A Conversation with Cao Yue of Sand.ai: Farther from Sora, Closer to the Endgame

暗涌Waves·April 23, 2025

An adventure that tried to break free from inertia.

"An adventure trying to break free from inertia."

By Yu Lili

In the history of China's large language models, "Lightyear Beyond" is undoubtedly the most dramatic episode.

It was the earliest "Chinese OpenAI" in the public imagination. It began in February 2023 with Wang Huiwen's rallying cry, his heroic call to arms. Then, due to Wang's illness, he made a hasty exit. The whole affair lasted barely four months.

Of the two co-founders Wang had recruited, "one had an infrastructure background, the other an algorithms background." The former was Yuan Jinhui, who later founded SiliconFlow. The latter was Cao Yue, who founded Sand.ai (Sandai Technology).

Such a volatile opening was unexpected by many. Because of this, Cao compared himself at that time to "a tree in winter." "Nothing seemed to change on the surface, but roots were spreading underground." A few months later, in January 2024, Cao founded Sand.ai.

This was a year of clamor in video generation: Sora detonated the field early in the year, Kling made a stunning debut mid-year. Whether ByteDance, some leading startups, or even large model companies like MiniMax, all entered the fray with noteworthy products.

Sand.ai, however, remained silent — apart from a July mention by venture capital "queen" Kathy Xu as evidence that she hadn't exited the primary market.

From this perspective, Sand.ai was undeniably the latecomer.

But in Cao Yue's view, their lateness stemmed from choosing a harder, more fundamental path — one fundamentally different from Sora's.

On April 21, Sand.ai officially launched Magi-1. Unlike Sora, which chose the DiT (Diffusion Transformer) route, Sand.ai integrated diffusion models with the higher-ceiling autoregressive (AR) approach.

Grounded in first-principles thinking about video data, Cao believes that in video generation — where technical approaches have yet to converge — autoregressive (temporal autoregression) may be the solution closer to the endgame. He stated: "Magi-1 is our first attempt to bring autoregressive video generation back into mainstream view.

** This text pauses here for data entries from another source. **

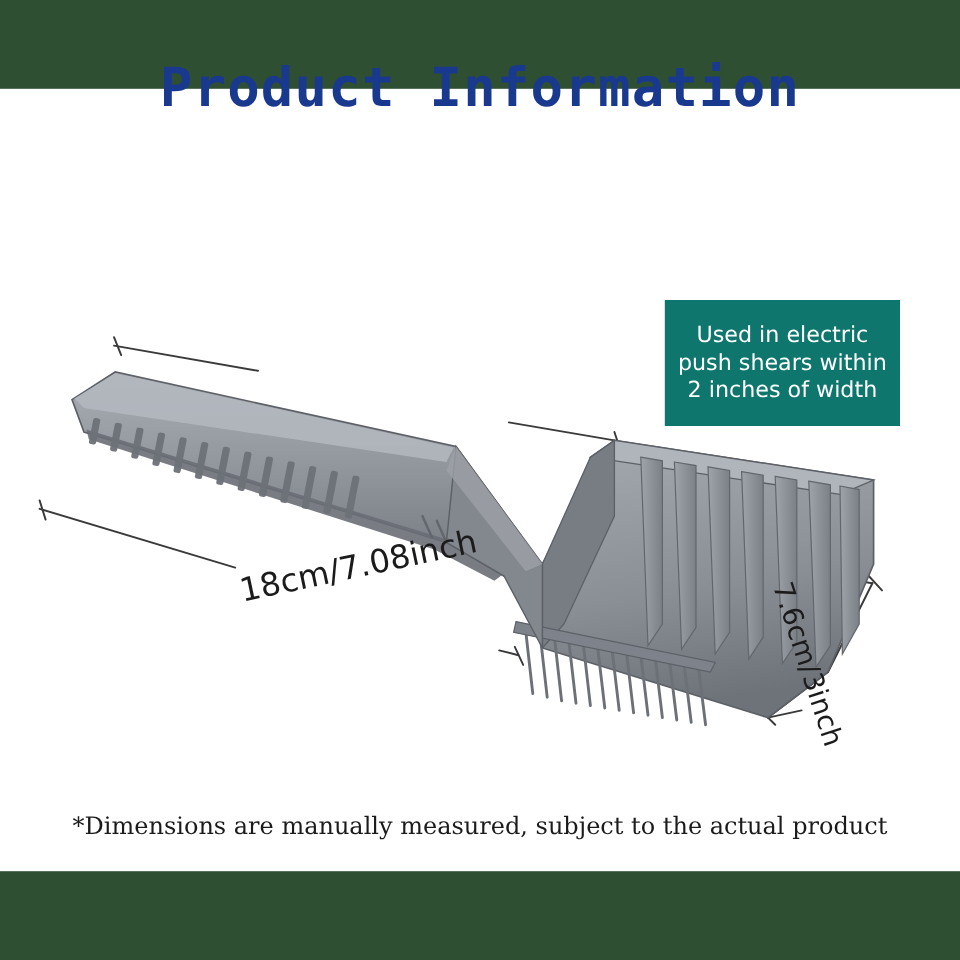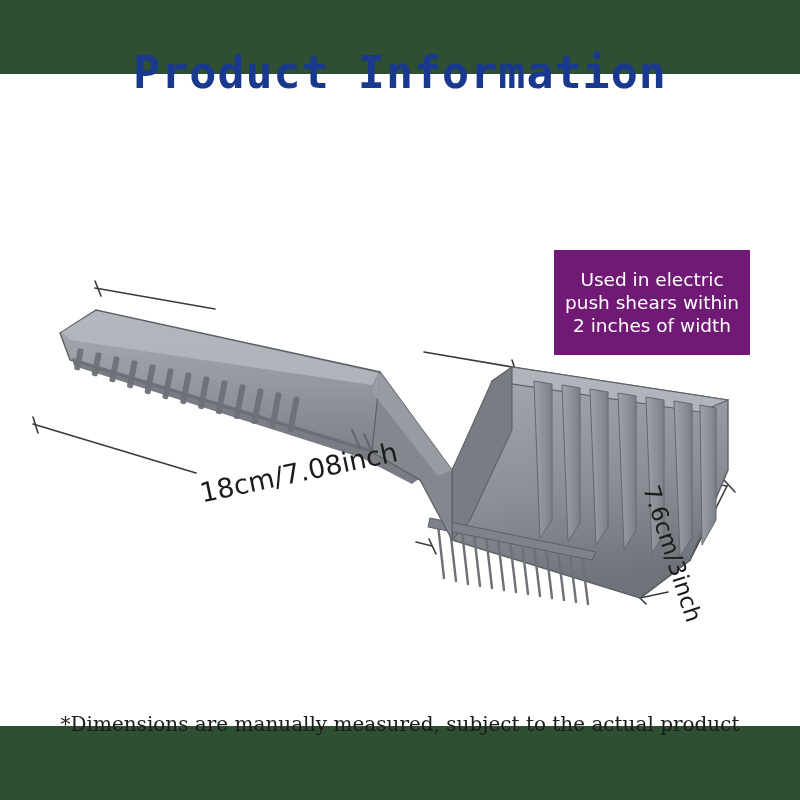--- a/index.html
+++ b/index.html
@@ -44,21 +44,21 @@
     white-space: nowrap;
   }
 
   
   #callout {
     position: absolute;
     left: 554px;
     top: 250px;
     width: 196px;
     height: 105px;
-    background: #701a75;
+    background: #0f766e;
     color: #ffffff;
     text-align: center;
     font-size: 18.5px;
     line-height: 23px;
     display: flex;
     align-items: center;
     justify-content: center;
     box-sizing: border-box;
     padding: 2px 6px;
   }
@@ -93,21 +93,20 @@
   
   #footnote {
     position: absolute;
     left: 0;
     top: 676px;
     width: 800px;
     text-align: center;
     font-family: "DejaVu Serif", serif;
     font-size: 20px;
     color: #1b1b1b;
-    margin-top: 36px;
   }
 
   
   #art {
     position: absolute;
     left: 0;
     top: 0;
     width: 800px;
     height: 800px;
   }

This will be an interesting beginning."

In this direction, he believes Sand.ai is not late at all — but rather, first to arrive.

Earlier in his career, Cao worked at MSRA's (Microsoft Research Asia) Visual Computing Group, a star-studded incubator that produced Sun Jian, He Kaiming, Cao Xudong, Zhang Xiangyu, Ren Shaoqing, Dai Jifeng, and others.

In 2021, as one of four core first authors, he published Swin Transformer, which won that year's ICCV Best Paper Award (Marr Prize). Afterwards, driven by thinking about organizational forms closer to a "Chinese OpenAI," he joined the Beijing Academy of Artificial Intelligence (BAAI).

Then came the tidal wave of ChatGPT. This post-90s researcher, who before age 30 had never considered entrepreneurship and idolized Ilya, was suddenly plunged into the real commercial jungle.

Recently, we sat down with this young founder to talk about his adventure.

A video generated by Magi-1.

The conversation follows:

Part 1: A Different Story from Sora

"Waves" (暗涌): After Lightyear Beyond was acquired by Meituan in late June 2023, you largely disappeared from public view. What were you doing at that time?

Cao Yue: I left around August or September. I felt I needed time to think and figure out what to do next. A friend described me then as very much like a tree in winter. Nothing seemed to change on the surface, but the roots underground were growing furiously. Overall, I really enjoyed that process.

"Waves": Why did you choose to start your own company after leaving Lightyear?

Cao Yue: Pursuing extreme personal growth is a very fundamental drive for me. Entrepreneurship felt like such an option. For a long time, I didn't know exactly what I wanted to do, but I was very clear about what I didn't want.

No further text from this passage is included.